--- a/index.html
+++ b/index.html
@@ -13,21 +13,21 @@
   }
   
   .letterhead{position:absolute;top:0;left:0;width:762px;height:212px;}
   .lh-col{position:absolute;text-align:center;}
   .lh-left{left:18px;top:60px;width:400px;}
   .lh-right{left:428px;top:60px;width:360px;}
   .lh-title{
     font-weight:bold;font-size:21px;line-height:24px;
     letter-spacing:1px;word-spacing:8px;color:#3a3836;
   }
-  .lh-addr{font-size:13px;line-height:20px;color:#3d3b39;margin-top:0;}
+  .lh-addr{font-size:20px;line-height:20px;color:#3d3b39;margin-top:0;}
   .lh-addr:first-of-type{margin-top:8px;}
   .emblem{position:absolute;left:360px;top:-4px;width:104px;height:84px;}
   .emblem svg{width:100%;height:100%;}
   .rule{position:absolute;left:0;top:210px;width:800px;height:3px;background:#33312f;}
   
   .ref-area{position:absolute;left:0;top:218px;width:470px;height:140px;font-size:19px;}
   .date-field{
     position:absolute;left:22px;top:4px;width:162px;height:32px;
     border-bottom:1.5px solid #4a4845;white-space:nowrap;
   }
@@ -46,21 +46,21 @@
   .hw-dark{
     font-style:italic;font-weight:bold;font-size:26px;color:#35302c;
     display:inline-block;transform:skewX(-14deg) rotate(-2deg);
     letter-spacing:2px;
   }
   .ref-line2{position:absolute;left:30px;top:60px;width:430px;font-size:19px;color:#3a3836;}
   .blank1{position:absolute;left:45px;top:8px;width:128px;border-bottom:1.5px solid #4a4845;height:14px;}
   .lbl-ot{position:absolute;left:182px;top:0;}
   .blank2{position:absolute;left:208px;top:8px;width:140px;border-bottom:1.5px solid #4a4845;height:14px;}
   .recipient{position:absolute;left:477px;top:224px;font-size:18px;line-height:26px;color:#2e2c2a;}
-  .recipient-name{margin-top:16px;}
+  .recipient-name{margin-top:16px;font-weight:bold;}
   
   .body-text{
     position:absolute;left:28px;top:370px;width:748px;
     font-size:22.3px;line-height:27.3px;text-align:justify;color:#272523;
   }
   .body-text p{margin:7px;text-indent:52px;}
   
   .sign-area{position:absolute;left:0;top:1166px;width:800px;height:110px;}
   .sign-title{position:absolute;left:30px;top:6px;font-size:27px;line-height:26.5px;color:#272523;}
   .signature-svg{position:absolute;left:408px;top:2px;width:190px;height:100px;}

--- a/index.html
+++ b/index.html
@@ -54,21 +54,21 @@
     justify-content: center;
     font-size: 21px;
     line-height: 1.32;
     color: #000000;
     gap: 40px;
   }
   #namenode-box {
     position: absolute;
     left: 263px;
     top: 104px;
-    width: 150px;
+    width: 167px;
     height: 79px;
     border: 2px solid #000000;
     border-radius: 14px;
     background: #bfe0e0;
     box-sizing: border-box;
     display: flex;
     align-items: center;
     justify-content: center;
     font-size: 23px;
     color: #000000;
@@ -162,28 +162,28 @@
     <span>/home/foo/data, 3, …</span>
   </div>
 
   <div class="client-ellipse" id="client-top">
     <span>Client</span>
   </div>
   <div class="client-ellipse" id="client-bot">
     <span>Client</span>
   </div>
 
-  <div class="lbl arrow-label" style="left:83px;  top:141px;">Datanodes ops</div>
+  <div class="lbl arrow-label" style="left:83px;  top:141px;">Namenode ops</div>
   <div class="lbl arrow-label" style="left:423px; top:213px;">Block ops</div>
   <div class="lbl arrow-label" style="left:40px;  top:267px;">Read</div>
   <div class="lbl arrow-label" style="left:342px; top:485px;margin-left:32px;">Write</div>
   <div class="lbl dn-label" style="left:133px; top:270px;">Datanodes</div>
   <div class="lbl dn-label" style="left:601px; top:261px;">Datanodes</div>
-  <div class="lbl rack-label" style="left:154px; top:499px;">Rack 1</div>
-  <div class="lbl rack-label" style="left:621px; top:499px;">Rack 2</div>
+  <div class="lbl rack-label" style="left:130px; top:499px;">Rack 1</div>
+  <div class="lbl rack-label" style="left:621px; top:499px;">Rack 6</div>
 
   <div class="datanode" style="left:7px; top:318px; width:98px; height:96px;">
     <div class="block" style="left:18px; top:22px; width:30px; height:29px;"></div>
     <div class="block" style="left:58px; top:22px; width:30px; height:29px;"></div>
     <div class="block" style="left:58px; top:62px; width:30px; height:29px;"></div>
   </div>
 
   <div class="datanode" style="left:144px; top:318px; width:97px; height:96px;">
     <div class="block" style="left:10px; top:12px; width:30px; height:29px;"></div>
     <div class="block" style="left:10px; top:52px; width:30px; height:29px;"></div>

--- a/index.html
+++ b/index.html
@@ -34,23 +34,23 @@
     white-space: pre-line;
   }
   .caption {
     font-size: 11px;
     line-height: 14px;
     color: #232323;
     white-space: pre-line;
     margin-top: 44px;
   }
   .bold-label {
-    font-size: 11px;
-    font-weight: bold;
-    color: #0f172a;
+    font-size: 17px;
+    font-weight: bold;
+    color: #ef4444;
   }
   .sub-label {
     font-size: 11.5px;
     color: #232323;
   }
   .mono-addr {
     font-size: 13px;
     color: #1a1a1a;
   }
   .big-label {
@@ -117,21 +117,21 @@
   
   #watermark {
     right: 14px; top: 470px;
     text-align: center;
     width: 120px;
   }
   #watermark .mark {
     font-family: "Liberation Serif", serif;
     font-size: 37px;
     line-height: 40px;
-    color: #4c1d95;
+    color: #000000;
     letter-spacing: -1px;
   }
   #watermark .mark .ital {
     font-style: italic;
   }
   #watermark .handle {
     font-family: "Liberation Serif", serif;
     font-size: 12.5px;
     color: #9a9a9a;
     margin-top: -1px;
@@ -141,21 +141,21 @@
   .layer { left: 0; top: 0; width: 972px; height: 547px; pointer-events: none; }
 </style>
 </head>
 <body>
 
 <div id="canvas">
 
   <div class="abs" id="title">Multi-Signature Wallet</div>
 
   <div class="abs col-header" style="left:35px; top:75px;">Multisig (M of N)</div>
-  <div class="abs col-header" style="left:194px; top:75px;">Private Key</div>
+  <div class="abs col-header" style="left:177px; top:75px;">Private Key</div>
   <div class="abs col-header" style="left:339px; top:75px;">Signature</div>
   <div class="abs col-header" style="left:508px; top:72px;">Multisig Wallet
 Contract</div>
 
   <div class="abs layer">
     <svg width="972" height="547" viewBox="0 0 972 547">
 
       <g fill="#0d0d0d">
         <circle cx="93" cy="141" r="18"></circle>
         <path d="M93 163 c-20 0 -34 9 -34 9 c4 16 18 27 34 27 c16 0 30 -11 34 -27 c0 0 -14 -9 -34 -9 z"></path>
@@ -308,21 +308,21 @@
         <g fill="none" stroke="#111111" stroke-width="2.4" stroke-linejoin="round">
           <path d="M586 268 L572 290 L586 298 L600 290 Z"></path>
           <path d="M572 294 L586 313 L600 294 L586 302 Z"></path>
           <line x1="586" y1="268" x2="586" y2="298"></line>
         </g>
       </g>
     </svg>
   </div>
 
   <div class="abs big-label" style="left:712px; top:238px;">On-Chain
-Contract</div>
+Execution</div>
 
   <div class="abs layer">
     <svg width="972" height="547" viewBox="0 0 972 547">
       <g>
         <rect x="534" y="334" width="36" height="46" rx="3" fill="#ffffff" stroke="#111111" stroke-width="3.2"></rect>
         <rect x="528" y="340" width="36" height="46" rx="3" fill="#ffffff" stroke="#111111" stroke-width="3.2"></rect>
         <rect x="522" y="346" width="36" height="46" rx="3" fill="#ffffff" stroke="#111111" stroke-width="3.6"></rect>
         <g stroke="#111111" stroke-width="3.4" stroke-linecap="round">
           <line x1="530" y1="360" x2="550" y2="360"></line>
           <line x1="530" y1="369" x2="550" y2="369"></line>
------------------------------------------------------------------------
→ What is expected
When "align" shows up in a line of the material, report that line.

→ Reply
   .lh-col{position:absolute;text-align:center;}
     font-size:22.3px;line-height:27.3px;text-align:justify;color:#272523;
     align-items: center;
     text-align: center;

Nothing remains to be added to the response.